## THE TASK
A verbatim copy is needed of the lines below from the one containing "margin-top: none ->" up to and including the one containing "نجات کشور در", excluding pictures.

## DATA FOR THE TASK
★ ★ ★ ★
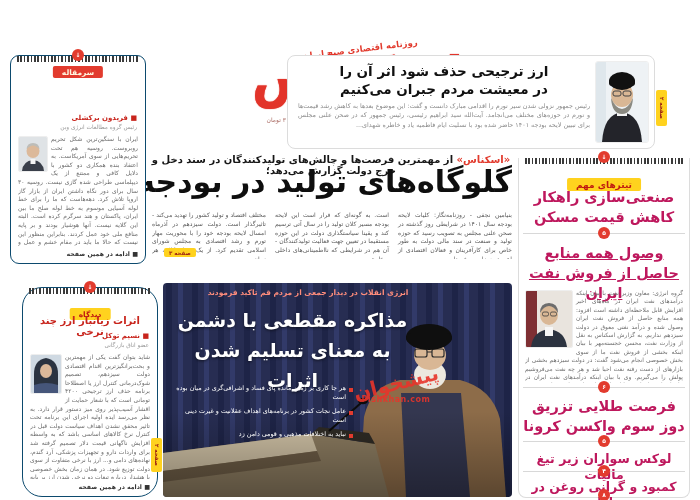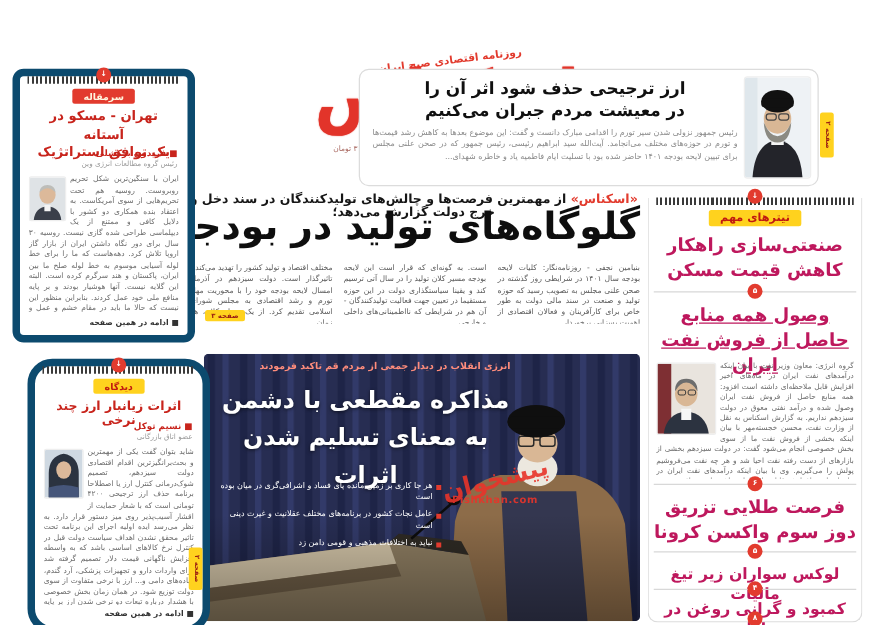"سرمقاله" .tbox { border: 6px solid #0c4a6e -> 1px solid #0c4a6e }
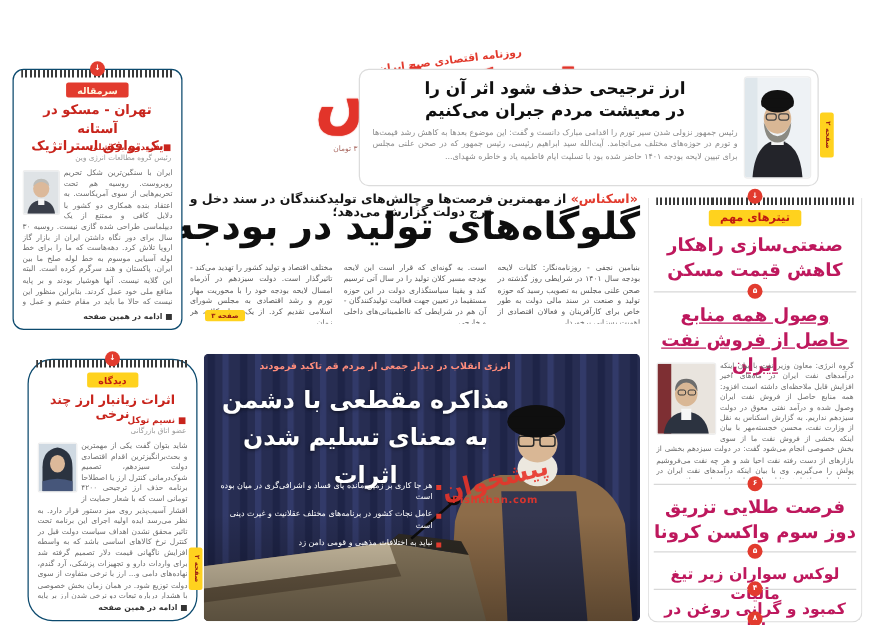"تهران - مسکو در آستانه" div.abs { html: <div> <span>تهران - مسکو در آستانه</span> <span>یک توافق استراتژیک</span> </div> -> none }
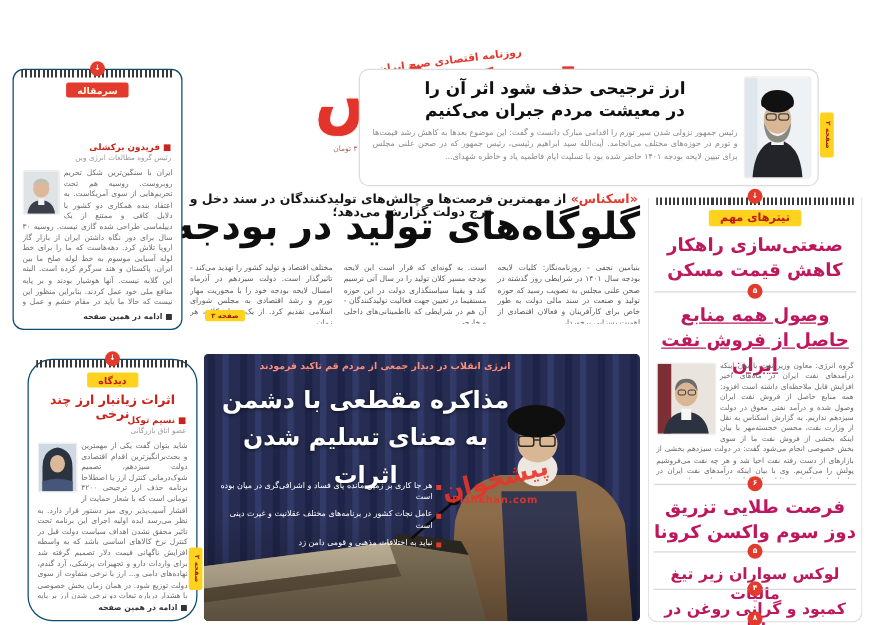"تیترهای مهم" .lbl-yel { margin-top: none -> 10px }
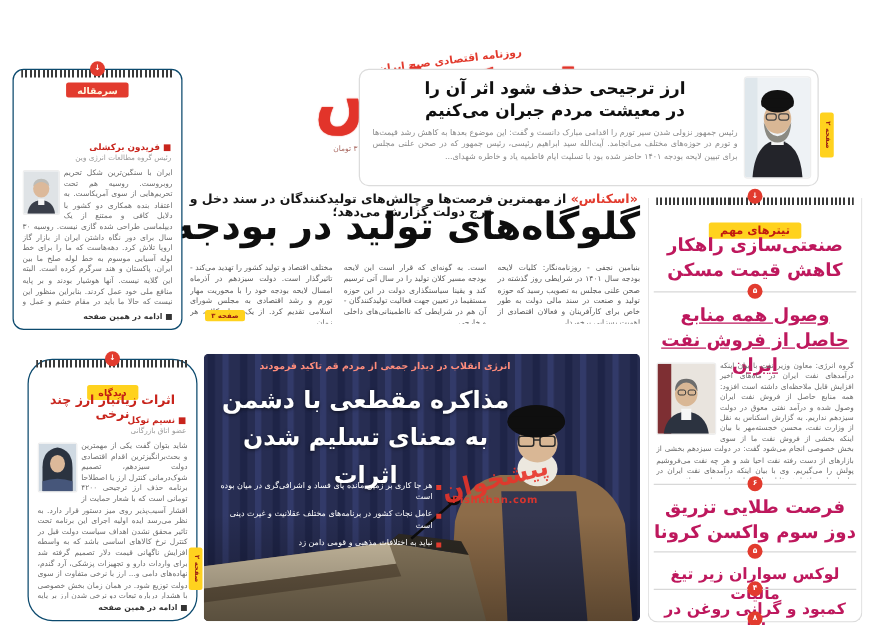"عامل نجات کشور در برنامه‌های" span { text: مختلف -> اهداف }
★ ★ ★ ★
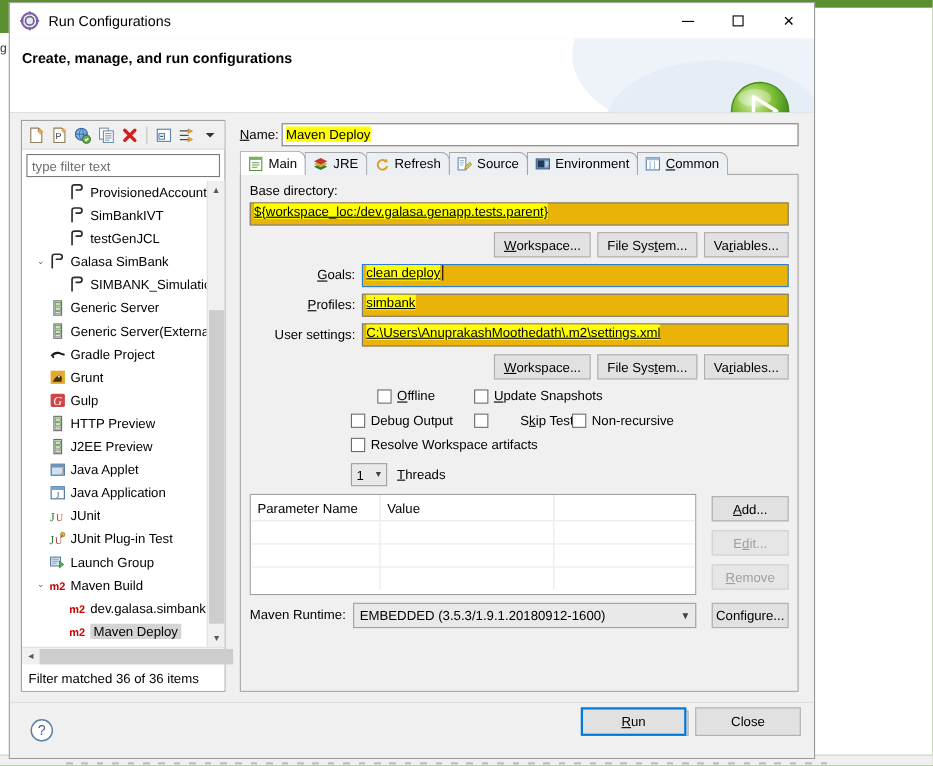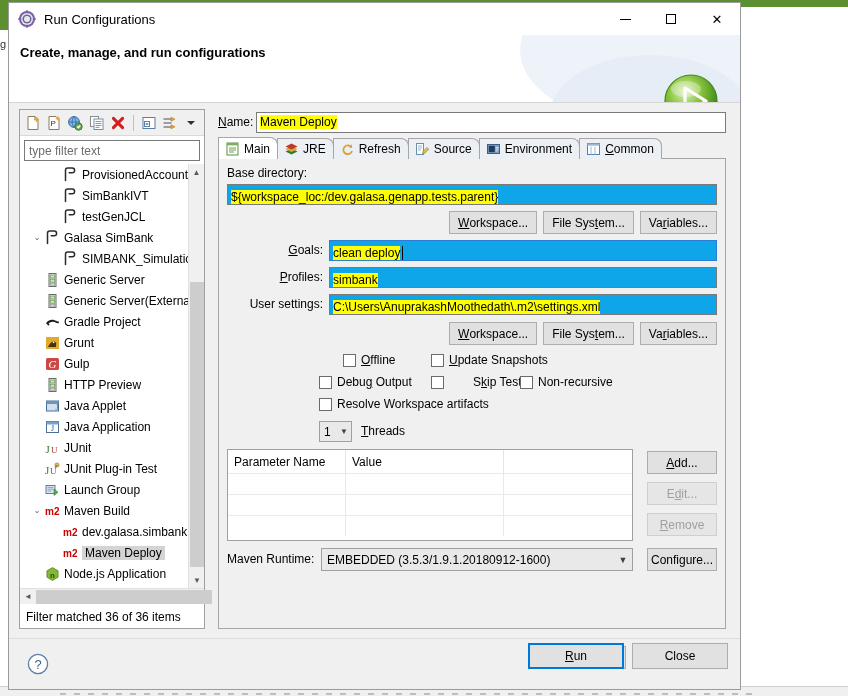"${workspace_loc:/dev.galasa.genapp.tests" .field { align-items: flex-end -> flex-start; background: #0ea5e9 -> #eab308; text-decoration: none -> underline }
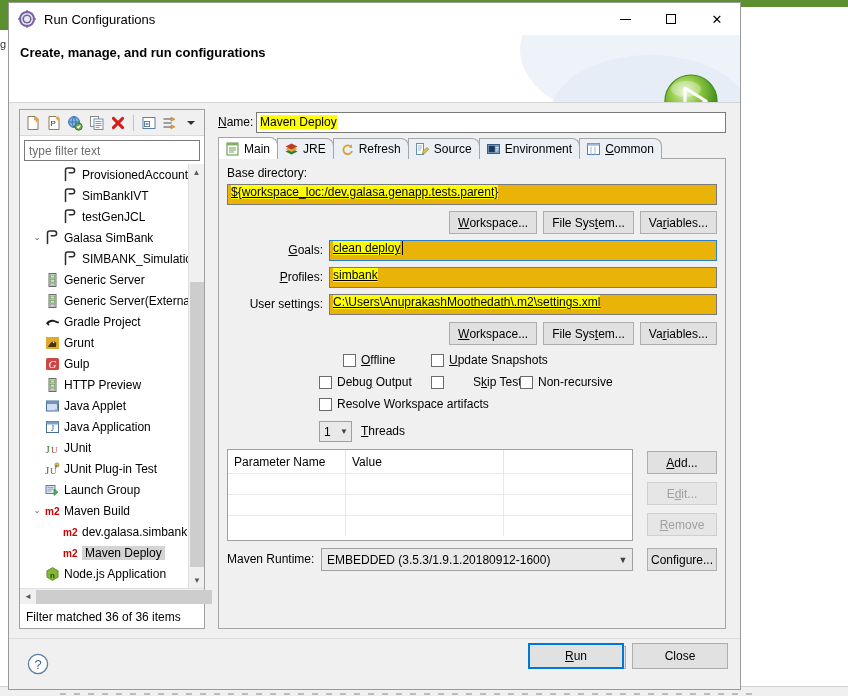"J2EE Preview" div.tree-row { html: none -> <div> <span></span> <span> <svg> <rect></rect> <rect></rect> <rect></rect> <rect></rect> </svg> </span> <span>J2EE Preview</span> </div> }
★ ★ ★ ★
## SOLUTION TO THIS PROBLEM
"تیترهای مهم" .lbl-yel { margin-top: none -> 10px }
"عامل نجات کشور در برنامه‌های" span { text: مختلف -> اهداف }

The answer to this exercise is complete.